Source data
--- --- ---

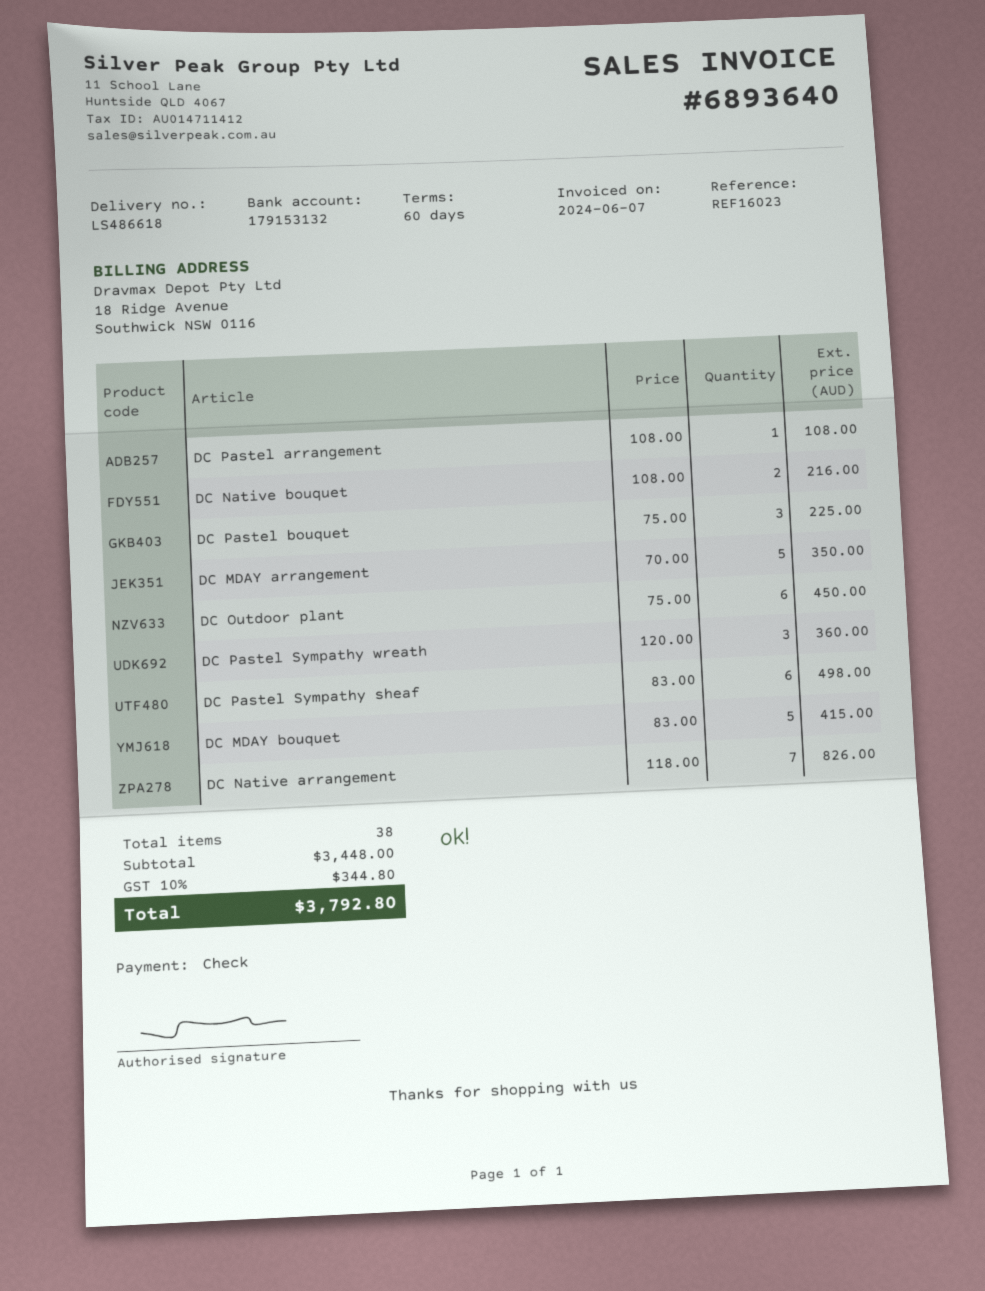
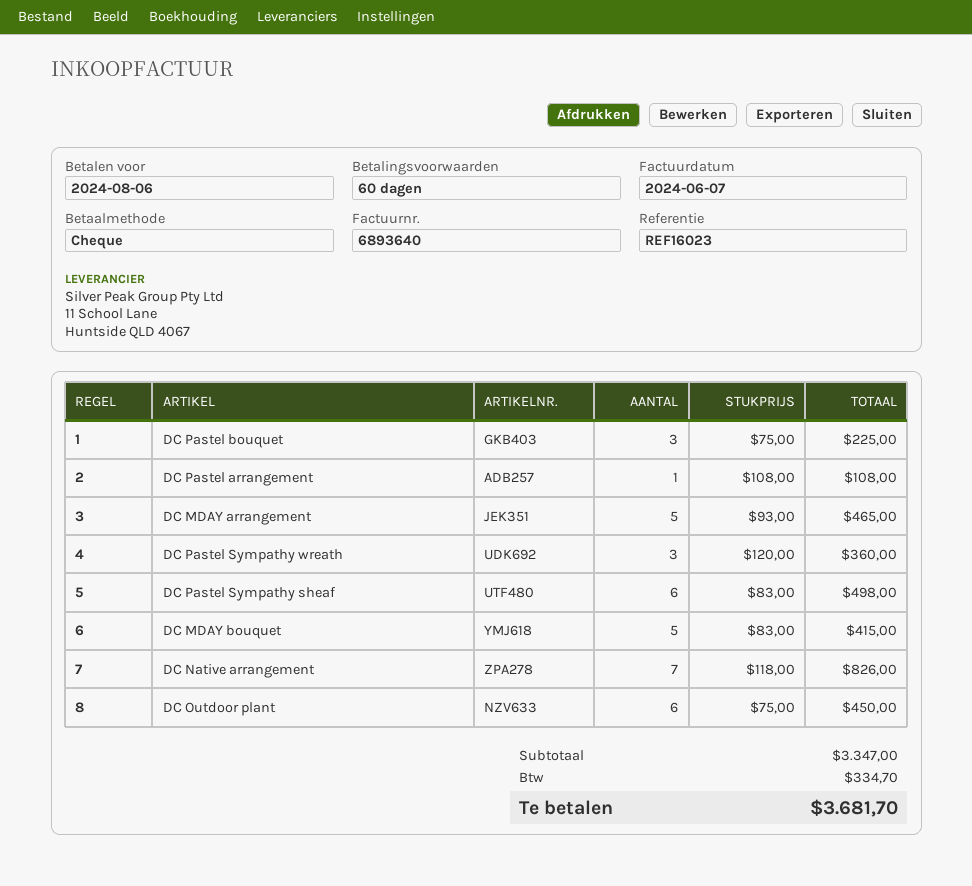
DC Native bouquet: 2 x 108.00 = 216.00 -> none
DC MDAY arrangement: 5 x 70.00 = 350.00 -> 5 x 93.00 = 465.00
subtotal: 3448.00 -> 3347.00
tax: 344.80 -> 334.70
total: 3792.80 -> 3681.70

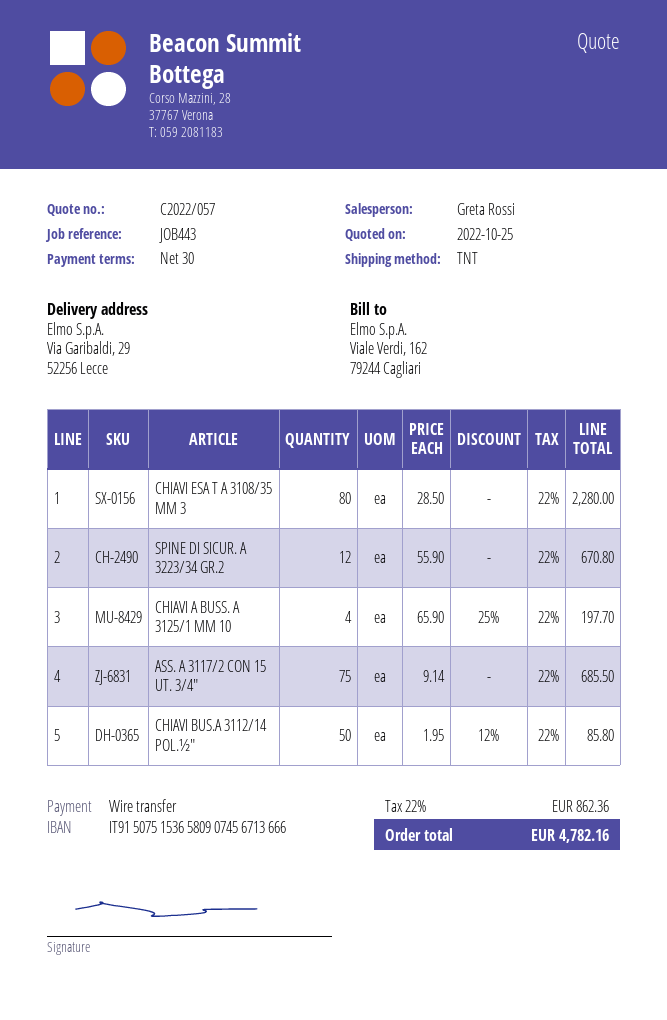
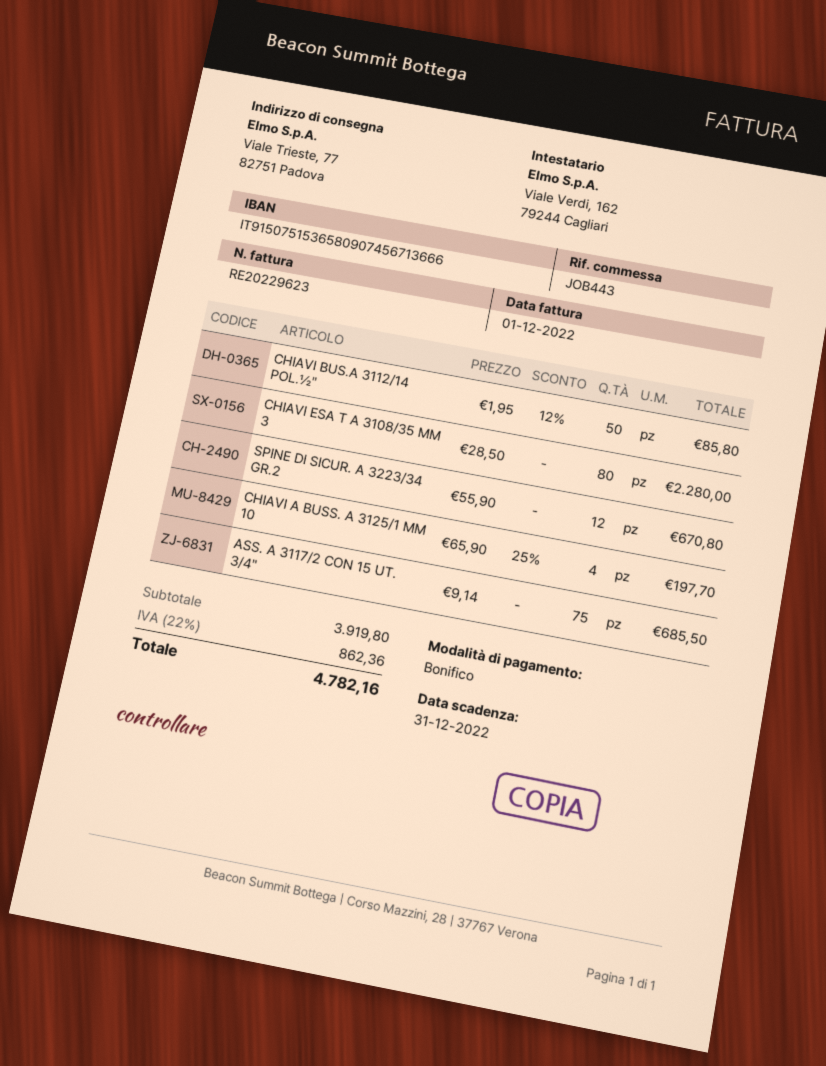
ship to: Via Garibaldi, 29, 52256 Lecce -> Viale Trieste, 77, 82751 Padova

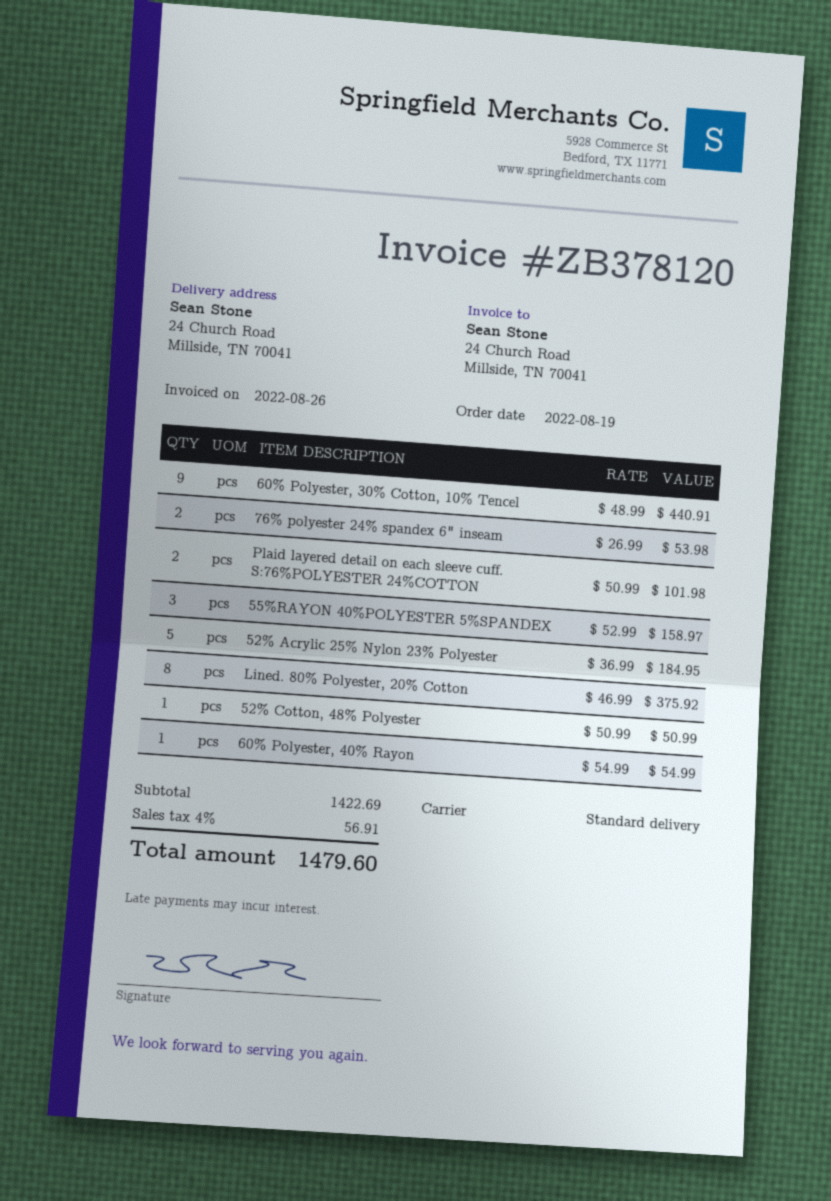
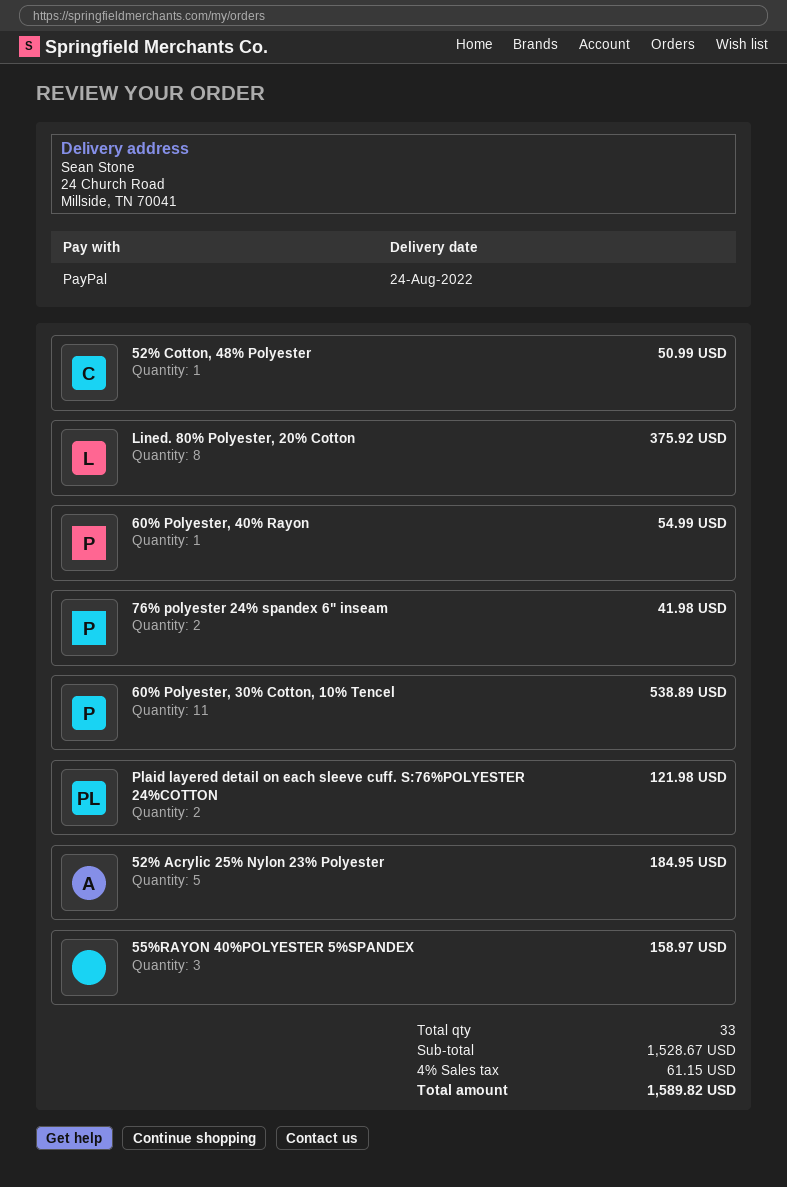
60% Polyester, 30% Cotton, 10% Tencel: 9 for 440.91 -> 11 for 538.89
76% polyester 24% spandex 6" inseam: 2 for 53.98 -> 2 for 41.98
Plaid layered detail on each sleeve cuff. S:76%POLYESTER 24%COTTON: 2 for 101.98 -> 2 for 121.98
subtotal: 1422.69 -> 1528.67
tax: 4% = 56.91 -> 4% = 61.15
total: 1479.60 -> 1589.82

--- --- ---

» Instructions for the task
Leave the images aside and transcribe all entries exactly.

» Task result
DC Native bouquet: 2 x 108.00 = 216.00 -> none
DC MDAY arrangement: 5 x 70.00 = 350.00 -> 5 x 93.00 = 465.00
subtotal: 3448.00 -> 3347.00
tax: 344.80 -> 334.70
total: 3792.80 -> 3681.70

ship to: Via Garibaldi, 29, 52256 Lecce -> Viale Trieste, 77, 82751 Padova

60% Polyester, 30% Cotton, 10% Tencel: 9 for 440.91 -> 11 for 538.89
76% polyester 24% spandex 6" inseam: 2 for 53.98 -> 2 for 41.98
Plaid layered detail on each sleeve cuff. S:76%POLYESTER 24%COTTON: 2 for 101.98 -> 2 for 121.98
subtotal: 1422.69 -> 1528.67
tax: 4% = 56.91 -> 4% = 61.15
total: 1479.60 -> 1589.82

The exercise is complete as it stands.